---------- Material for this exercise ----------

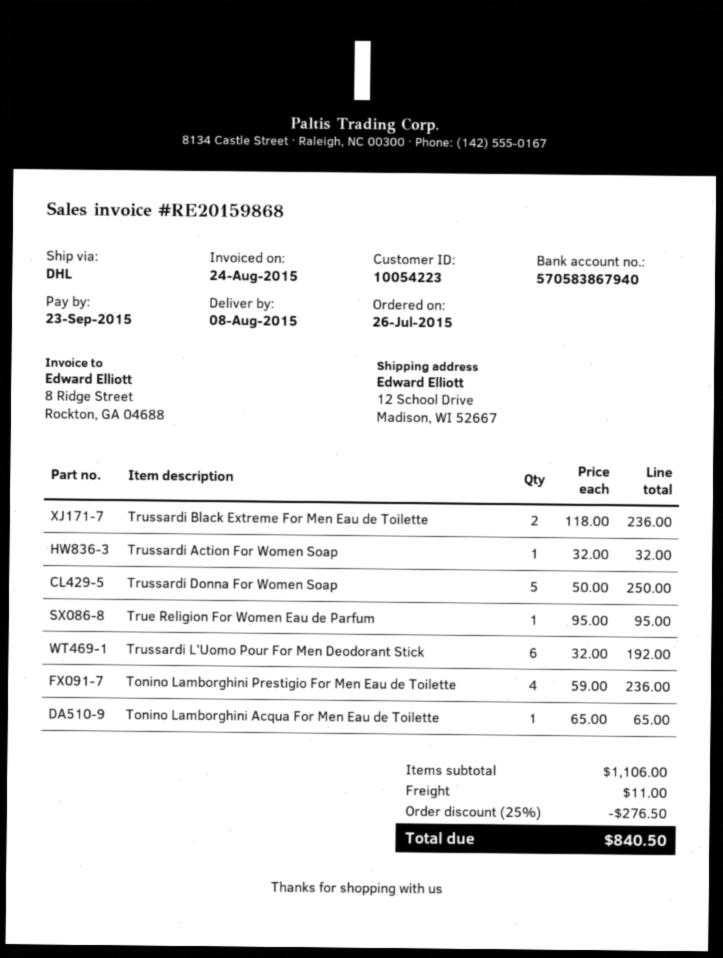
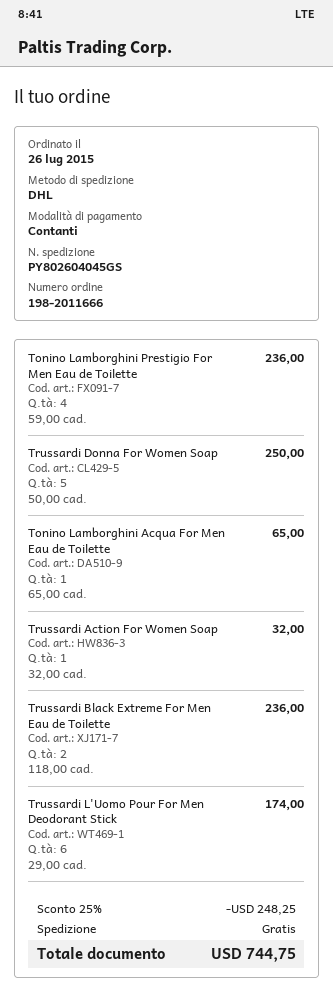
True Religion For Women Eau de Parfum: 1 x 95.00 = 95.00 -> none
Trussardi L'Uomo Pour For Men Deodorant Stick: 6 x 32.00 = 192.00 -> 6 x 29.00 = 174.00
discount: 25% = 276.50 -> 25% = 248.25
shipping: 11.00 -> 0.00
total: 840.50 -> 744.75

----------

* [What this task involves]:
Drop the images and transcribe the entries above exactly.

* [Exercise answer]:
True Religion For Women Eau de Parfum: 1 x 95.00 = 95.00 -> none
Trussardi L'Uomo Pour For Men Deodorant Stick: 6 x 32.00 = 192.00 -> 6 x 29.00 = 174.00
discount: 25% = 276.50 -> 25% = 248.25
shipping: 11.00 -> 0.00
total: 840.50 -> 744.75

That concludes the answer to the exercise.